Focus Fanatics Forum banner

1 - 17 of 17 Posts

·
Registered
Joined
·
155 Posts
Discussion Starter #1
Have you guys ever had a problem some days where you are just having the hardest of a time taking off in your car? Yesterday for some damn reason I don't know if it's change in the weather because it's nice but my Focus was bogging down really bad off the line like something was wrong with it. My buddy was like dude what's up with your car man. On top of it on my way back home I smelt like either brakes or my clutch or something was like burning or to hot. My buddy said it smelt like brakes but I don't know if it was my clutch or not. today though it seems to be driving today it's not bogging bad I mean yeah it doesn't have any low end like always but nothing like yesterday.Maybe you guys can help me out or something, it kinda freaked me out.
 

·
Registered
Joined
·
864 Posts
maybe your e-brake locked up slightly, or it could be the gas you put in. or maybe your running a little lean.
 

·
Registered
Joined
·
155 Posts
Discussion Starter #4
Yeah, I usually always use my e-brake with it in first gear when I park should I not use at mcuch?
 

·
Registered
Joined
·
864 Posts
i always use it, but if you pull hard enough on the handle, it can stretch the cable. then when you release it, it wont release becuase the cable wont push back becuase it is to lose.
 

·
Registered
Joined
·
155 Posts
Discussion Starter #7
I don't yank up on my e-brake that hard at all. For some damn reason when I take it to the shop they do, I can barely get it down. But I just pull it up a couple of ticks. Should I just have my e-brake tightened then because it does come up a little bit higher than I would like it to? What do you think that smell was can your brakes make that smell? I mean it started to do it after I punched it a little not hard just a little 2nd gear run through. But it was weird the car was just slow and lazy but today so far no problems. I hope it wasn't the clutch I have 33,000 on it.
 

·
The Librarian
Joined
·
13,116 Posts
Clutch and brakes (burning) are very similar in smell. It's hard to tell the difference.
Course, if you smell it at the back of the car and not the front, that definitely points to the rear brakes.

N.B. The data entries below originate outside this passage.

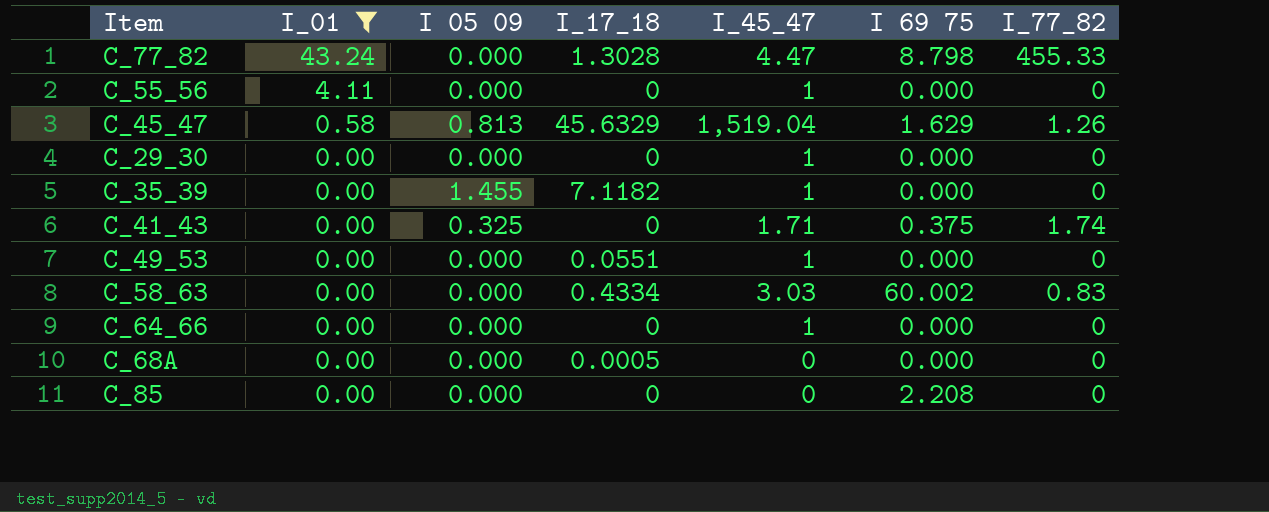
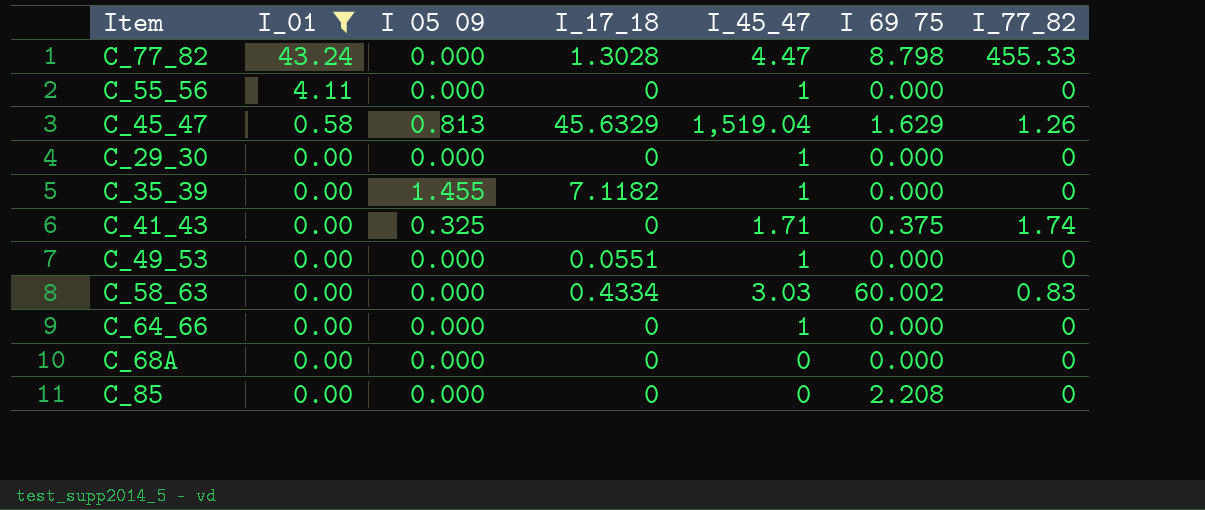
C_68A | I_17_18: 0.0005 -> 0

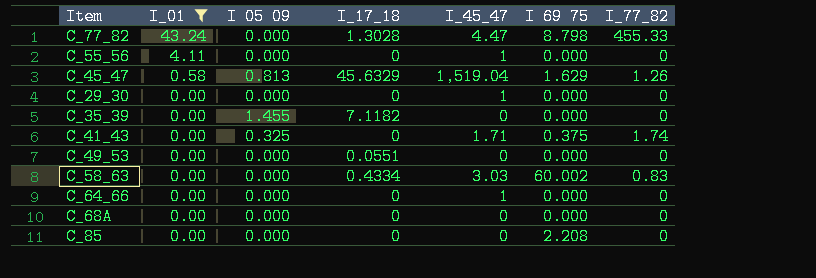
C_35_39 | I_45_47: 1 -> 0
C_49_53 | I_45_47: 1 -> 0

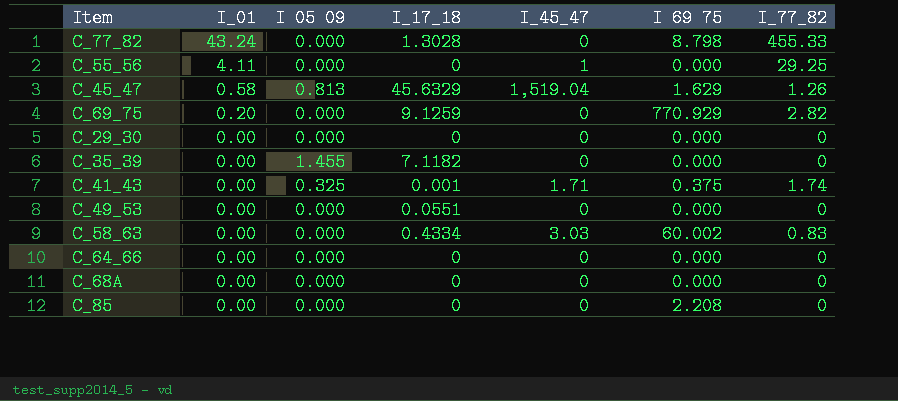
filter: I_01 != 0.20 -> none
C_77_82 | I_45_47: 4.47 -> 0
C_55_56 | I_77_82: 0 -> 29.25
C_29_30 | I_45_47: 1 -> 0
C_41_43 | I_17_18: 0 -> 0.001
C_64_66 | I_45_47: 1 -> 0

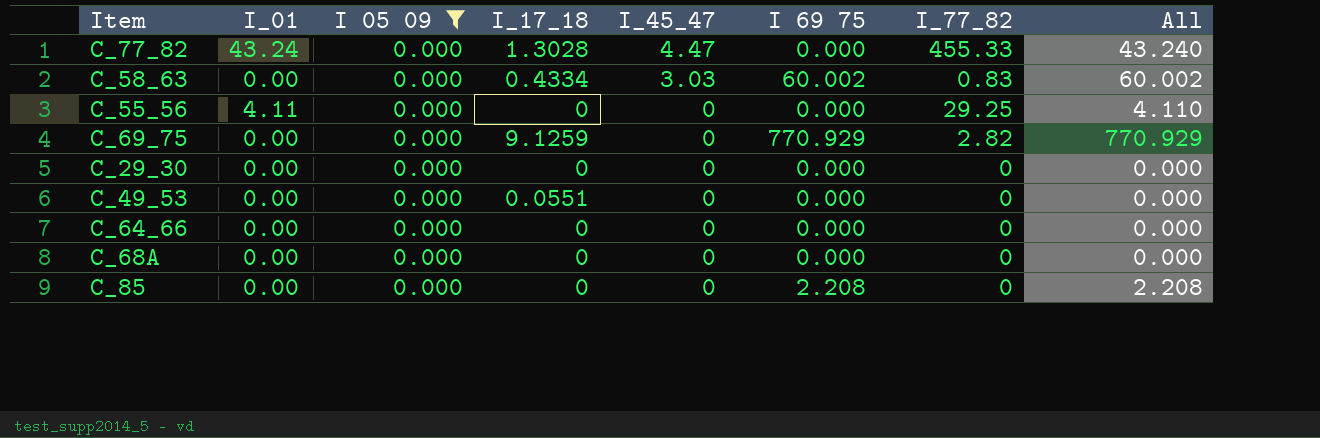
filter: none -> I 05 09 = 0.000
row order: I_01 descending -> I_45_47 descending
column All | formula: none -> [I_01] + [I 69 75]
C_77_82 | I_45_47: 0 -> 4.47
C_77_82 | I 69 75: 8.798 -> 0.000
C_55_56 | I_45_47: 1 -> 0
C_69_75 | I_01: 0.20 -> 0.00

I mean it started to do it after I punched it a little not hard just a little 2nd gear run through.
That sounds like clutch to me.
Watch the tach next time.
If the tach goes up, and your speedo stays steady, that's a sure sign of a slipping clutch.[:(]

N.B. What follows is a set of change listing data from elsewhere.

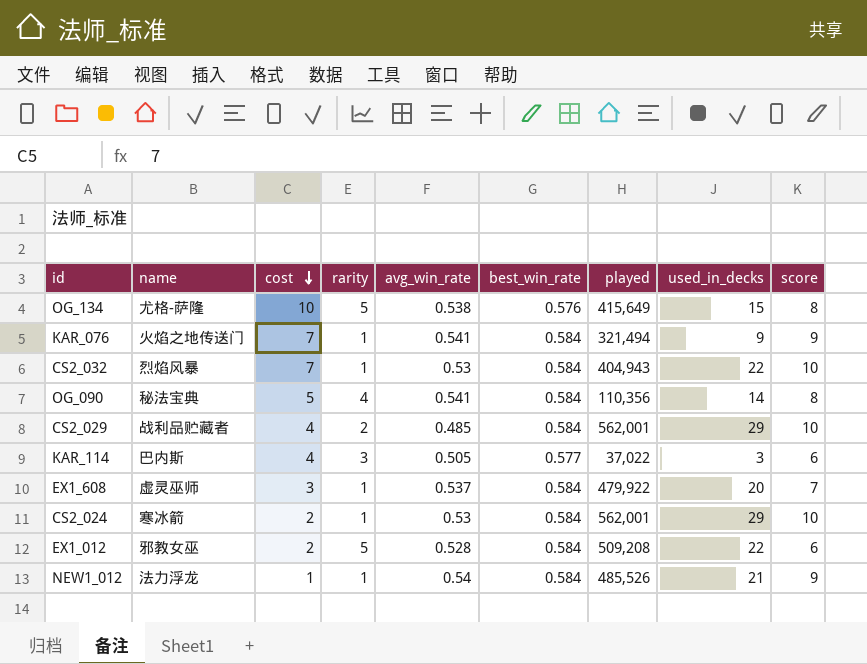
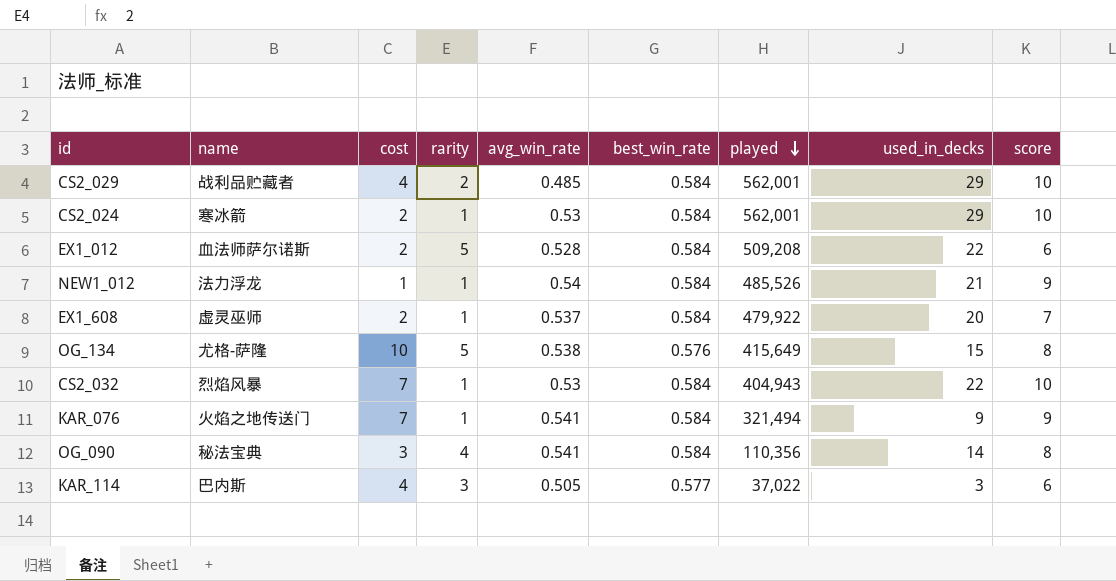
row order: cost descending -> played descending
EX1_012 | name: 邪教女巫 -> 血法师萨尔诺斯
EX1_608 | cost: 3 -> 2
OG_090 | cost: 5 -> 3

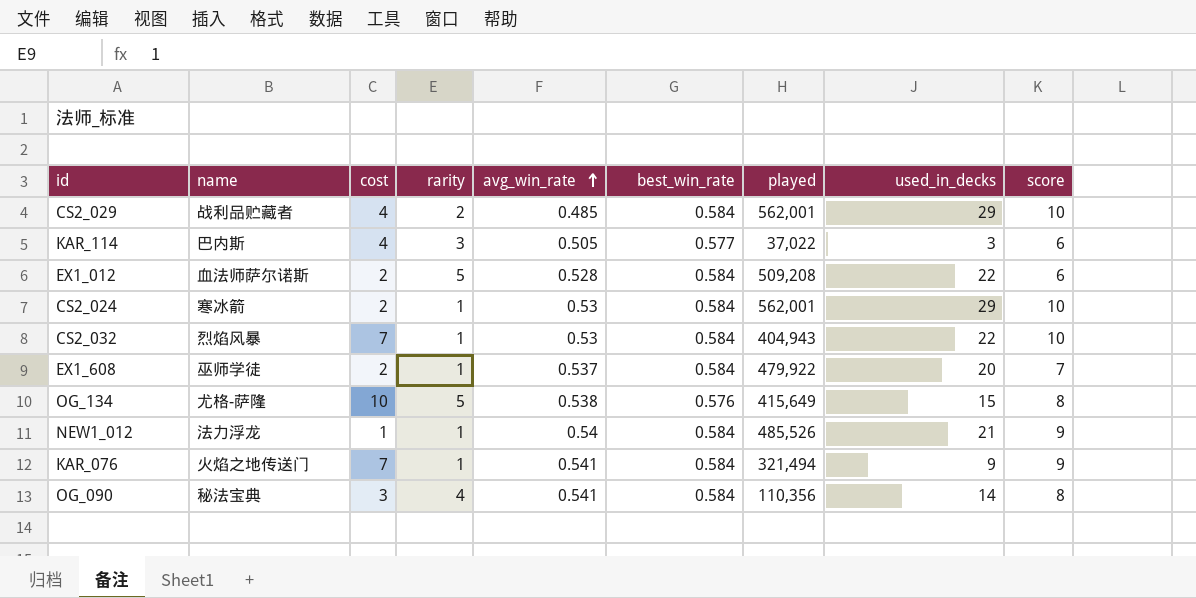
row order: played descending -> avg_win_rate ascending
EX1_608 | name: 虚灵巫师 -> 巫师学徒

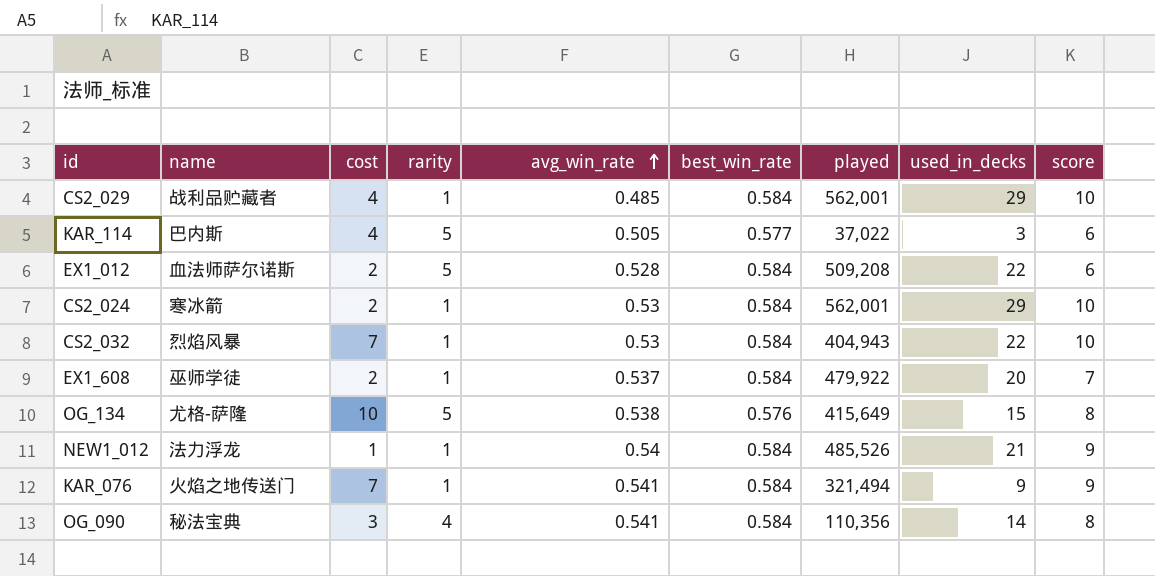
CS2_029 | rarity: 2 -> 1
KAR_114 | rarity: 3 -> 5

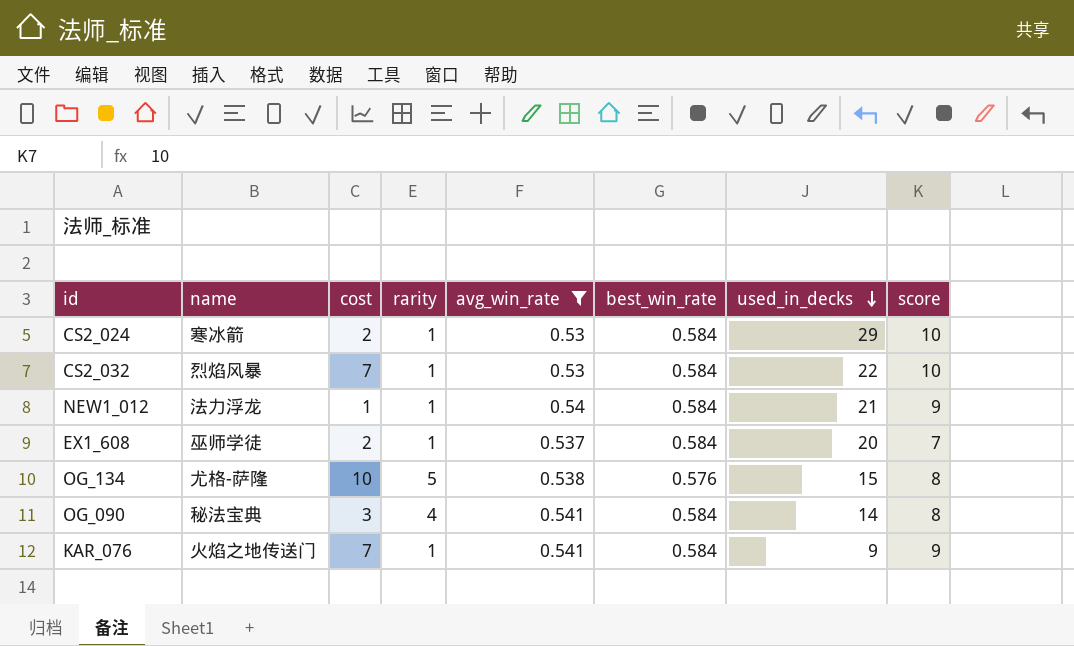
filter: none -> avg_win_rate >= 0.53
row order: avg_win_rate ascending -> used_in_decks descending
column played | position: 7 -> none

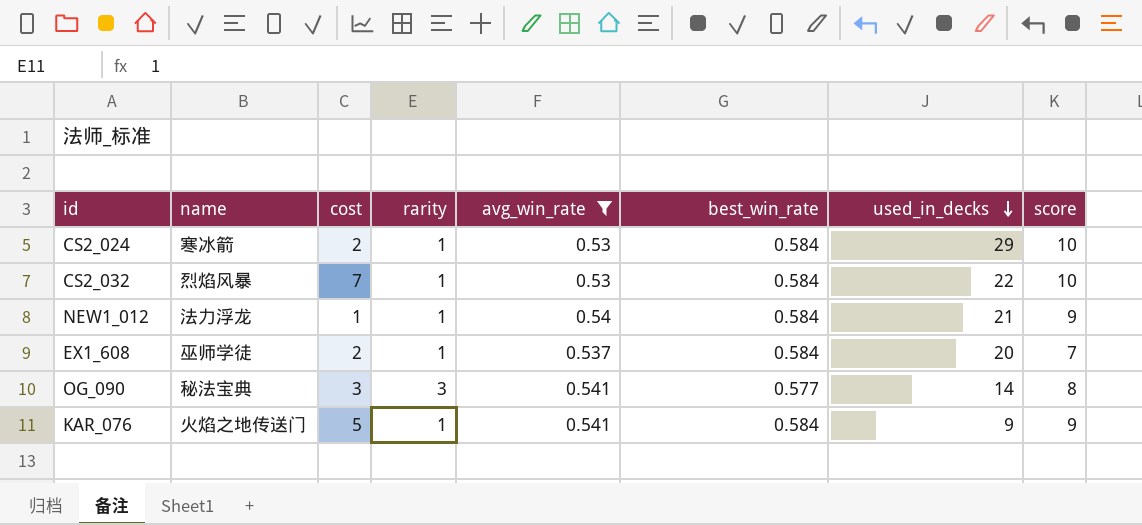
row OG_134: 尤格-萨隆 | 10 | 5 | 0.538 | 0.576 | 15 | 8 -> none
OG_090 | rarity: 4 -> 3
OG_090 | best_win_rate: 0.584 -> 0.577
KAR_076 | cost: 7 -> 5

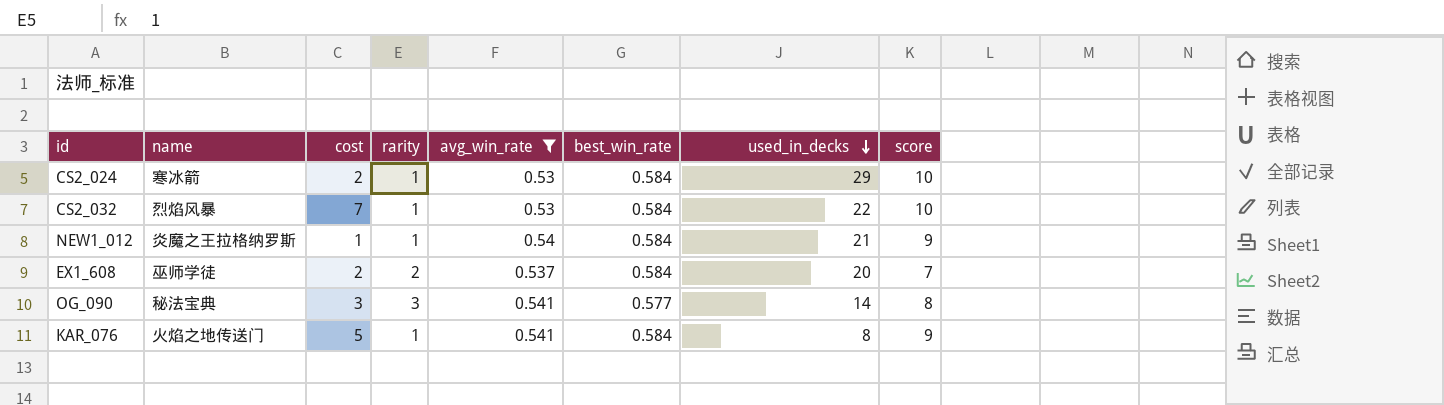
NEW1_012 | name: 法力浮龙 -> 炎魔之王拉格纳罗斯
EX1_608 | rarity: 1 -> 2
KAR_076 | used_in_decks: 9 -> 8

You can adjust the ebrake by pulling up on it while backing up.
I just coast backwards down our driveway, and pull on the brake hard to come to a complete stop.
Usually, that'll give me about 2 less clicks to get it to grab after that.
 

·
Registered
Joined
·
155 Posts
Discussion Starter #9
Yeah it was strange I don't think I'm having any type of clutch problems. My speedo wasn't staying the same it just felt like my car was running a little slow you know. But she does that sometimes when I drive around Ann Arbor in the city when I try to rip on her a little she doesn't want to kick in the butt as much. As to the smell I'll tell ya it did smell like a clutch a little but I don't understand how because I didn't even do anything to make it smell.
As to what you said about the e-brake that's pretty cool I didn't know that, so you just back down the driveway and then yank up on the e-brake and that will actually make it tighter without having to manually tighten it down?
 

·
Registered
Joined
·
155 Posts
Discussion Starter #10
One more thing WD-40 about the clutch slippage or bad clutch issue. My clutch doesn't slip or anything like if I hit it from a roll in 1st I mean she goes, sometimes the only thing I worry about is the position of the pedal. It seems like the pedal is getting higher to engage and in between gears. I have never had a car long enough to know how clutches break in or anything so is that normal? Should I be looker for other things? A new trans was put in at 7000 miles and I have 33000 miles on it now. So I mean only 26000 are on it but after listening to everyone on here say that our stock clutch doesn't last worth a damn I never know when the life is up. Thanks for the pointers I appreciate it.
 

·
Registered
Joined
·
92 Posts
It sounds like it could be a brake / clutch problem, I had my clutch replaced after it started the dreaded clicking noise. Slipping wise I could only get it to slip if I tried to gunn it off the line.
But now 15,000 miles later I am having problems with the car bogging. Still haven't found the problem but it appears to be computer / electrics related. I am slowly going through each step of problem solving.
 

·
Registered
Joined
·
155 Posts
Discussion Starter #12
Like just problems with the PCM or what?? I know they had to replace my PCM for stalling and what not and it was running fine. It was running good today as well but my only complaint is that the clutch just doesn't feel as responsive as it used to. It used to let off right away and now it's more towards the top. Who knows I'll just drive it till it dies.
 

·
The Librarian
Joined
·
13,116 Posts
Clutch pedal postion:
Before I had my clutch replaced (slipping) the pedal was way at the top before it would grab.
After the new clutch was installed, it engaged a lot closer to the floor.
In fact, after 22,000 miles on that new clutch now, it still engages pretty close to the floor.
 

·
Registered
Joined
·
92 Posts
Yeah my clutch just felt like a normal clutch worked fine until I tried to go hard from a light on an on ramp. Reved up to 4000 ish and dropped the clutch, no tire spin and a automatic style transition. On replacement they told me I must have been hard on it (racing). I handed them the TSB and basically told them to shut up (I drive like a nanny). The replacement clutch has been bomb proof for the last 20,000 miles. Straight away the engagement was insanely close to the floor but after about a week it wore in and came on about 2 inch's (normal) and its been the same ever since. Now it will wheel spin with about 2500 -3000 drop (if I try which isn't that offen) on old tires. If you havent had the clutch TSB done and your car is 2003 or older I would put it at number one thing to do. Listen for the tell tale sign of the clicking tapping noise of the clutch at idle, that is what proved my clutch TSB.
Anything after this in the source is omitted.